With the commodity price of natural gas at new 10-year lows (just above $2 per 1,000 BTUs, or mcfe), and with inventories at all-time highs (2,479 billion cubic feet as of March 30), it begs the question of, “How low can it go before the drilling just stops?”

Good question, and no easy answer because you have to factor in the price drillers get for natural gas liquids. But MDN will attempt an easy answer anyway, and the answer comes to us courtesy of yesterday’s Chesapeake Energy announcement that they are selling off more assets to raise $2.6 billion in cash—to keep drilling. In the press release was this paragraph:

Chesapeake has also completed the sale of a 10-year volumetric production payment (VPP) to an affiliate of Morgan Stanley for proceeds of approximately $745 million, or approximately $4.68 per thousand cubic feet of natural gas equivalent (mcfe), for certain producing assets in its Anadarko Basin Granite Wash play. The transaction included approximately 160 billion cubic feet of natural gas equivalent (bcfe) of proved reserves and current net production of an estimated 125 million cubic feet of natural gas equivalent (mmcfe) per day. Chesapeake has retained drilling rights on the properties above and below currently producing intervals and outside of existing producing wellbores. Including this transaction, the company has completed 10 VPP transactions since December 2007 and, in doing so, has sold approximately 1.37 trillion cubic feet of natural gas equivalent (tcfe) of proved reserves for combined proceeds of approximately $6.4 billion, or approximately $4.65 per mcfe, which is approximately 300% more than the company’s current drilling and completion cost per mcfe.*

Did you catch that last sentence? Chesapeake says that $4.65 per thousand cubic feet (mcfe) is approximately three times (3x) their cost to drill and complete and retrieve natural gas. Doing the math, that means it costs Chesapeake, the second largest producer of natural gas in the U.S., approximately $1.55 per mcfe to produce the gas. As of this morning the natural gas commodity price is $2.11 per mcfe. If $1.55 is break-even, MDN reckons $1.55 is as low as the price can go before drilling completely stops. And the closer it gets to $1.55, the less drilling you’ll see.
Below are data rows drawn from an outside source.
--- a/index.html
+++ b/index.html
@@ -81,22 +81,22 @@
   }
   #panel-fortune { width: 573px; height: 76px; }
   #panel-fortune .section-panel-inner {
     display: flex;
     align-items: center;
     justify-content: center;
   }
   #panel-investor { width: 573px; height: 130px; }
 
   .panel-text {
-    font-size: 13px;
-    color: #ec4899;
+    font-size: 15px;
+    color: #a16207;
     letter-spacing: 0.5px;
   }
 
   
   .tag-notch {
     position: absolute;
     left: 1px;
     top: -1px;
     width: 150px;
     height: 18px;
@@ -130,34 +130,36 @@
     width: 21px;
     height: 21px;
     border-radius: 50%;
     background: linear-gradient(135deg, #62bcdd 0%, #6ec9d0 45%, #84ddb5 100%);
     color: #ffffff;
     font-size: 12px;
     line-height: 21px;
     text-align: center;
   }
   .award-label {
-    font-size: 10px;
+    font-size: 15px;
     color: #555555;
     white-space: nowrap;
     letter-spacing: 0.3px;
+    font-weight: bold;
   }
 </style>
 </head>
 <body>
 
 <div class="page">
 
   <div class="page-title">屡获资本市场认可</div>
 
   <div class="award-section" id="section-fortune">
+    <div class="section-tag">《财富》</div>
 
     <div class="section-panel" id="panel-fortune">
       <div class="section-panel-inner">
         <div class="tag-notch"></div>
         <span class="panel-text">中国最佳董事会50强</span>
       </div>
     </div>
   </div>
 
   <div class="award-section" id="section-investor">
So now we know “the magic number” when drilling stops: $1.55.

*Chesapeake Energy (Apr 9, 2012) – Chesapeake Energy Corporation Announces Three Oil and Gas Asset Monetization Transactions for Proceeds of $2.6 Billion

6 Comments

  1. Jim,
      I may be wrong but isn’t the key word ‘more’ than their cost . IF their cost is about $ 1.16 per mcfe , then one hundred percent more than 1.16$ would be another $ 1.16  and three hundred   percent more would be $ 3.48  . So 1.16 cost plus three hundred percent more [ 3.48$ ] equals 4.64 $. It appears to me the cost per mcfe is lower than your estimate

  2. I have seen numbers in the $.89/mcf range as cost. BTW there is a difference between BTU and Cubic feet, MCF stands for 1000 cubic feet. 1 MCF = 1,000,000 BTU mmbtu.
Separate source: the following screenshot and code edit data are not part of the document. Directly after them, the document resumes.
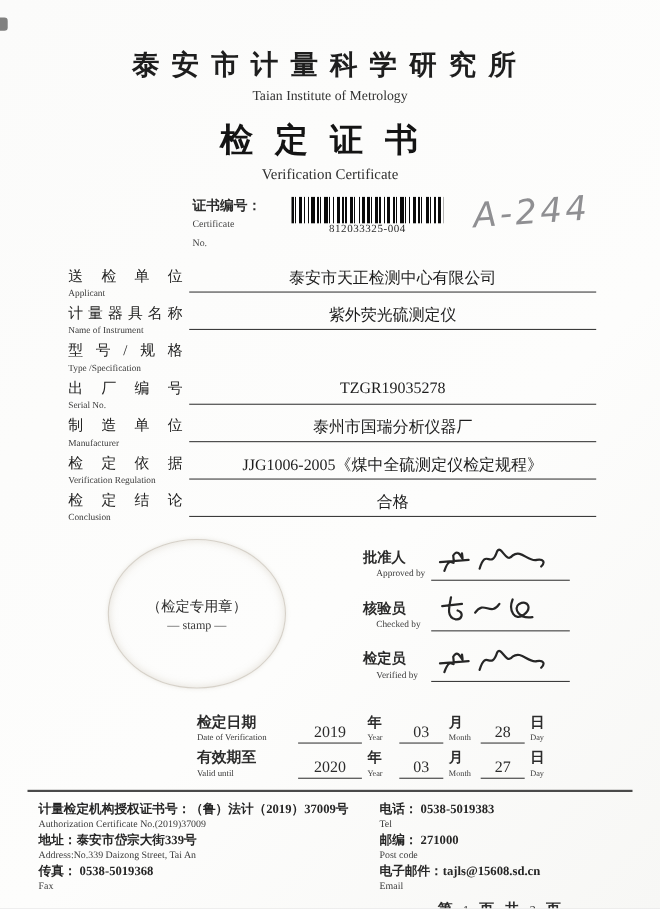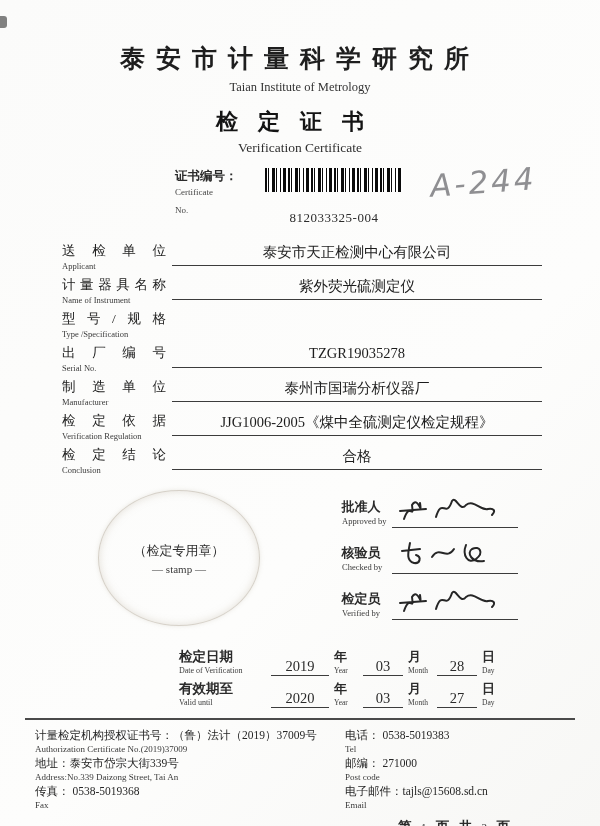--- a/index.html
+++ b/index.html
@@ -7,37 +7,37 @@
   body { font-family:"Liberation Serif","DejaVu Serif",serif; color:#2b2b2b; }
   .sheet {
     position:relative; width:600px; height:826px; margin:0 auto;
     background:linear-gradient(135deg,#fbfbfa 0%,#fdfdfc 60%,#f7f7f5 100%);
     overflow:hidden;
   }
   
   .hdr { padding-top:42px; text-align:center; }
   .inst-cn { font-size:25px; font-weight:bold; letter-spacing:11px; color:#1e1e1e; }
   .inst-en { font-size:12.5px; margin-top:5px; color:#333; }
-  .cert-cn { font-size:22px; font-weight:bold; letter-spacing:20px; margin-top:12px; color:#141414; }
+  .cert-cn { font-size:30px; font-weight:bold; letter-spacing:20px; margin-top:12px; color:#141414; }
   .cert-en { font-size:13.5px; margin-top:3px; color:#2f2f2f; }
   
   .certno { display:flex; margin:12px 0 0 175px; position:relative; }
   .certno-labels { width:84px; }
   .certno-cn { font-size:12.5px; font-weight:bold; }
   .certno-en1 { font-size:9px; margin-top:2px; color:#444; }
   .certno-en2 { font-size:9px; margin-top:8px; color:#444; }
   .barcode-wrap { width:150px; text-align:center; }
   .barcode {
     width:138px; height:24px; margin:0 auto;
     background:repeating-linear-gradient(90deg,
       #0a0a0a 0 2px, #fff 2px 3px, #0a0a0a 3px 4px, #fff 4px 7px,
       #0a0a0a 7px 10px, #fff 10px 11px, #0a0a0a 11px 12px, #fff 12px 15px,
       #0a0a0a 15px 16px, #fff 16px 18px, #0a0a0a 18px 21px, #fff 21px 23px);
   }
-  .barcode-num { font-size:13px; margin-top:18px; letter-spacing:.5px; }
+  .barcode-num { font-size:10px; margin-top:0; letter-spacing:.5px; }
   .hand-note {
     position:absolute; left:255px; top:-4px;
     font-family:"DejaVu Sans","Liberation Sans",sans-serif;
     font-style:italic; font-size:31px; color:#8f8f92;
     transform:rotate(-4deg); letter-spacing:3px; font-weight:300;
   }
   
   .fields { margin:14px 58px 0 62px; }
   .frow { display:flex; align-items:stretch; height:34px; }
   .flabel { width:104px; padding-top:2px; }
@@ -53,42 +53,42 @@
     position:absolute; left:98px; top:8px; width:162px; height:136px;
     border:1px solid rgba(175,166,150,.5); border-radius:50%;
     box-shadow:0 0 8px rgba(180,170,150,.35) inset, 0 0 4px rgba(180,170,150,.25);
     display:flex; flex-direction:column; justify-content:center; text-align:center;
   }
   .stamp-cn { font-size:13px; color:#2e2e2e; }
   .stamp-en { font-size:11px; color:#3c3c3c; margin-top:3px; }
   .sigs { position:absolute; left:330px; top:0; }
   .sigrow { display:flex; align-items:flex-end; height:46px; }
   .siglabel { width:62px; padding-bottom:2px; }
-  .siglabel-cn { font-size:13px; font-weight:bold;text-align:center; }
+  .siglabel-cn { font-size:13px; font-weight:bold; }
   .siglabel-en { font-size:8.5px; color:#3a3a3a;margin-left:12px; }
   .sigline { width:126px; border-bottom:1.4px solid #3c3c3c; position:relative; height:40px; }
   .sigline svg { position:absolute; left:4px; bottom:-2px; }
   .ink { stroke:#262626; stroke-width:2; fill:none; stroke-linecap:round; }
   
   .dates { margin:4px 0 0 163px; }
   .drow { display:flex; align-items:flex-end; height:32px; }
   .dlabel { width:92px; padding-bottom:1px;margin-left:16px; }
   .dlabel-cn { font-size:13.5px; font-weight:bold; }
   .dlabel-en { font-size:8px; color:#3a3a3a; white-space:nowrap; }
   .dval { border-bottom:1.3px solid #3c3c3c; text-align:center; font-size:14.5px; padding-bottom:0px; }
   .dval.year { width:58px; }
   .dval.mon, .dval.day { width:40px; }
   .dunit { width:34px; padding:0 0 1px 5px; }
   .dunit-cn { font-size:13px; font-weight:bold; }
   .dunit-en { font-size:7.5px; color:#3a3a3a; }
   
   .rule { margin:10px 25px 0 25px; border-top:2px solid #4a4a4a; }
   .footer { display:flex; margin:8px 0 0 35px; }
   .fcol-l { width:310px; }
-  .fitem-cn { font-size:11.5px; font-weight:normal; color:#262626; }
+  .fitem-cn { font-size:11.5px; font-weight:bold; color:#262626; }
   .fitem-en { font-size:9px; color:#3a3a3a; margin:1px 0 2px 0; }
   
   .pagenum { margin:6px 0 0 398px; }
   .pagenum-cn { font-size:13.5px; font-weight:bold; letter-spacing:3px; }
   .pagenum-cn .digit { font-size:11px; font-weight:normal; }
   .smudge { position:absolute; left:0; top:16px; width:7px; height:12px; background:#3f3f3f; opacity:.65; border-radius:0 3px 3px 0; }
 </style>
 </head>
 <body>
  3. Companies have been know to shade the truth.  

    A U of Pittsburgh study reported by MDN last year concluded a direct cost of $7.6+ million to put a Marcellus well into production in Washington Co. PA.  Call that $8 mil to include ongoing production costs.  And say production for the first decade or so is 2 bcf.  That would yield a cost of $4 Mcf.
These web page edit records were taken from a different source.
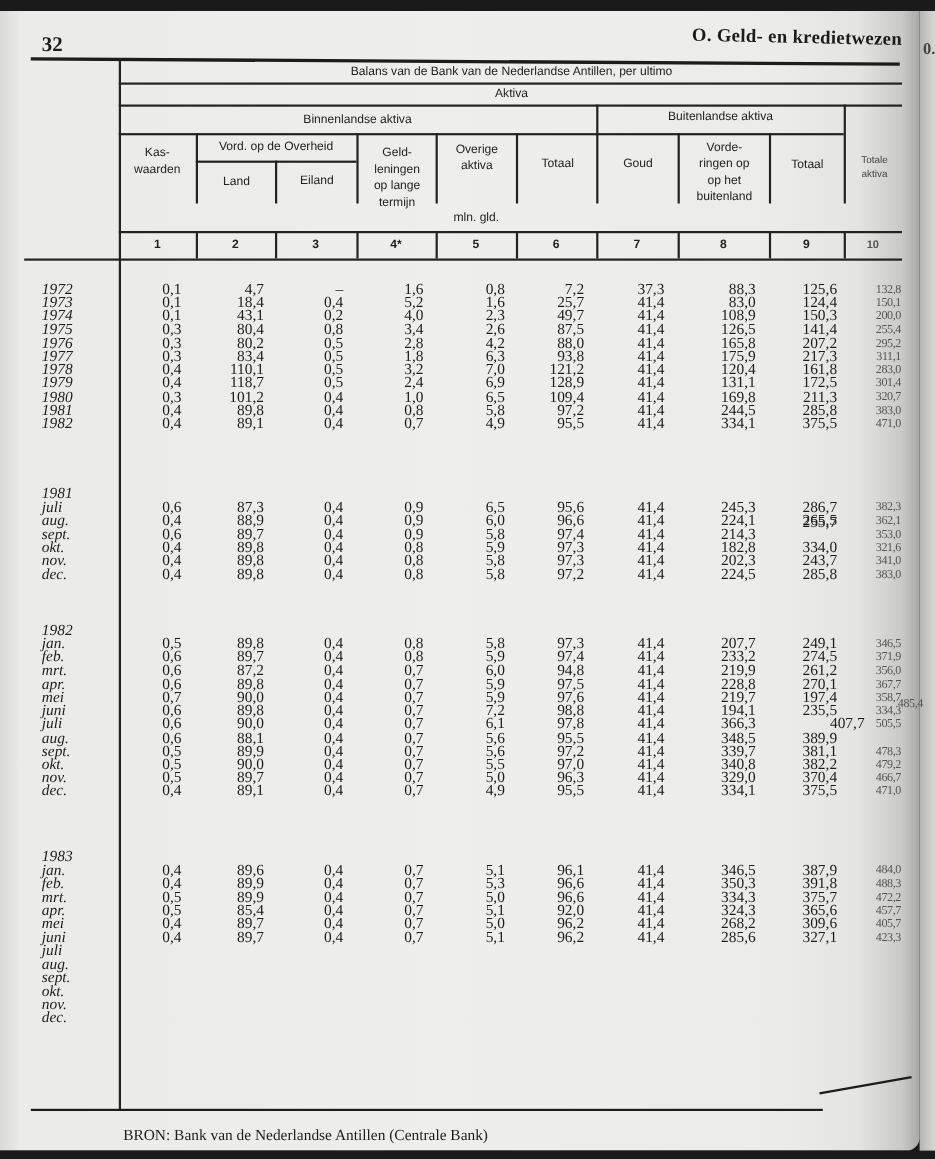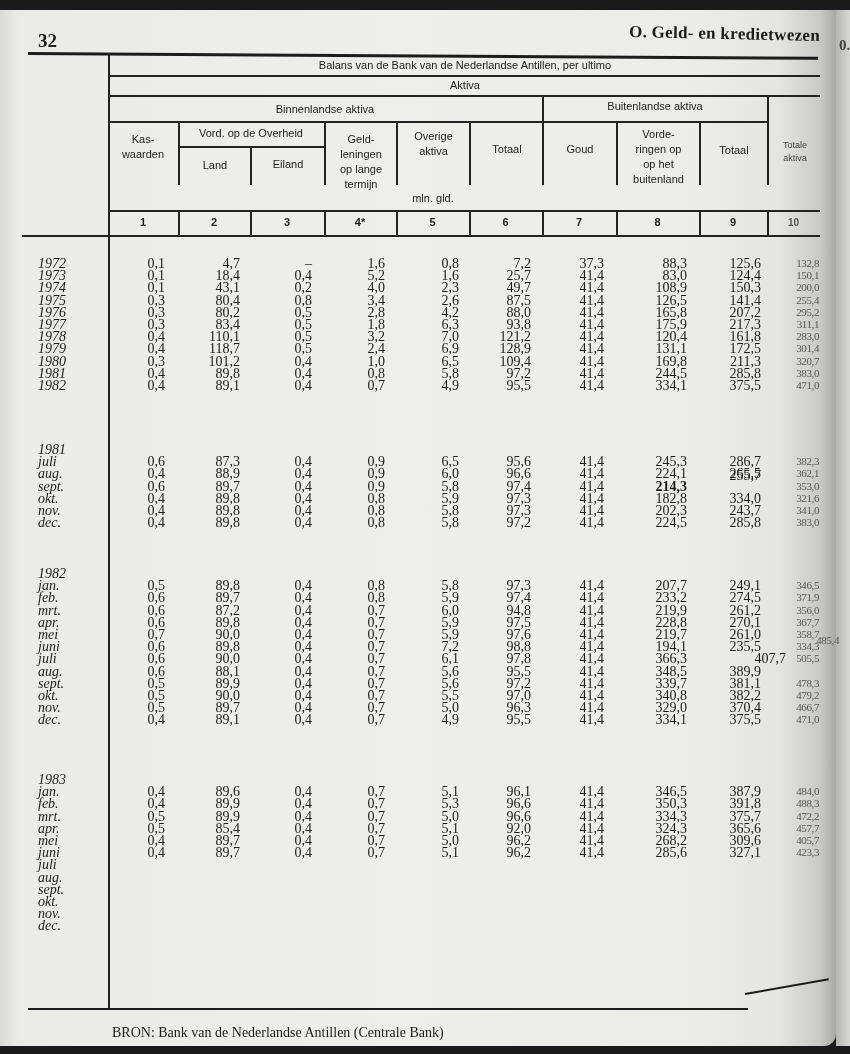--- a/index.html
+++ b/index.html
@@ -288,21 +288,21 @@
     </div>
     <div>
       <div class="rowlabel" style="top: 480.6px;">sept.</div>
       <div class="cell" style="left: 95px; width: 70px; top: 480.6px;">0,6</div>
       <div class="cell" style="left: 170px; width: 70px; top: 480.6px;">89,7</div>
       <div class="cell" style="left: 242px; width: 70px; top: 480.6px;">0,4</div>
       <div class="cell" style="left: 315px; width: 70px; top: 480.6px;">0,9</div>
       <div class="cell" style="left: 389px; width: 70px; top: 480.6px;">5,8</div>
       <div class="cell" style="left: 461px; width: 70px; top: 480.6px;">97,4</div>
       <div class="cell" style="left: 534px; width: 70px; top: 480.6px;">41,4</div>
-      <div class="cell" style="left: 617px; width: 70px; top: 480.6px; font-weight: bold;">214,3</div>
+      <div class="cell" style="left: 617px; width: 70px; top: 480.6px;">214,3</div>
       <div class="cell" style="left: 691px; width: 70px; top: 470px;">255,7</div>
       <div class="cell c10" style="left: 749px; width: 70px; top: 479.6px;">353,0</div>
     </div>
     <div>
       <div class="rowlabel" style="top: 492.8px;">okt.</div>
       <div class="cell" style="left: 95px; width: 70px; top: 492.8px;">0,4</div>
       <div class="cell" style="left: 170px; width: 70px; top: 492.8px;">89,8</div>
       <div class="cell" style="left: 242px; width: 70px; top: 492.8px;">0,4</div>
       <div class="cell" style="left: 315px; width: 70px; top: 492.8px;">0,8</div>
       <div class="cell" style="left: 389px; width: 70px; top: 492.8px;">5,9</div>
@@ -394,21 +394,21 @@
     <div>
       <div class="rowlabel" style="top: 629px;">mei</div>
       <div class="cell" style="left: 95px; width: 70px; top: 629px;">0,7</div>
       <div class="cell" style="left: 170px; width: 70px; top: 629px;">90,0</div>
       <div class="cell" style="left: 242px; width: 70px; top: 629px;">0,4</div>
       <div class="cell" style="left: 315px; width: 70px; top: 629px;">0,7</div>
       <div class="cell" style="left: 389px; width: 70px; top: 629px;">5,9</div>
       <div class="cell" style="left: 461px; width: 70px; top: 629px;">97,6</div>
       <div class="cell" style="left: 534px; width: 70px; top: 629px;">41,4</div>
       <div class="cell" style="left: 617px; width: 70px; top: 629px;">219,7</div>
-      <div class="cell" style="left: 691px; width: 70px; top: 629px;">261,0</div>
+      <div class="cell" style="left: 691px; width: 70px; top: 629px;">197,4</div>
       <div class="cell c10" style="left: 749px; width: 70px; top: 628px;">358,7</div>
     </div>
     <div>
       <div class="rowlabel" style="top: 641.2px;">juni</div>
       <div class="cell" style="left: 95px; width: 70px; top: 641.2px;">0,6</div>
       <div class="cell" style="left: 170px; width: 70px; top: 641.2px;">89,8</div>
       <div class="cell" style="left: 242px; width: 70px; top: 641.2px;">0,4</div>
       <div class="cell" style="left: 315px; width: 70px; top: 641.2px;">0,7</div>
       <div class="cell" style="left: 389px; width: 70px; top: 641.2px;">7,2</div>
       <div class="cell" style="left: 461px; width: 70px; top: 641.2px;">98,8</div>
    Chesapeake, more than most companies, must drill like crazy to hold acerage by production before leases expire.  It has an incentive to make this look like a profitable activity.  All sorts of expenses can be shifted off the books to make drilling look cheaper than it is.

  4. You are also going by the current numbers, many of the companys are hedged, you should go by the 12 month strip price, which is currently 2.75

  5.  The 1.55 is correct. Take 1.55 / 300% it gives you the 4.65. the difference of (4.65-1.55 = 3.10) The $3.10 is 300% of the 1.55, So Jim is Correct on his figure.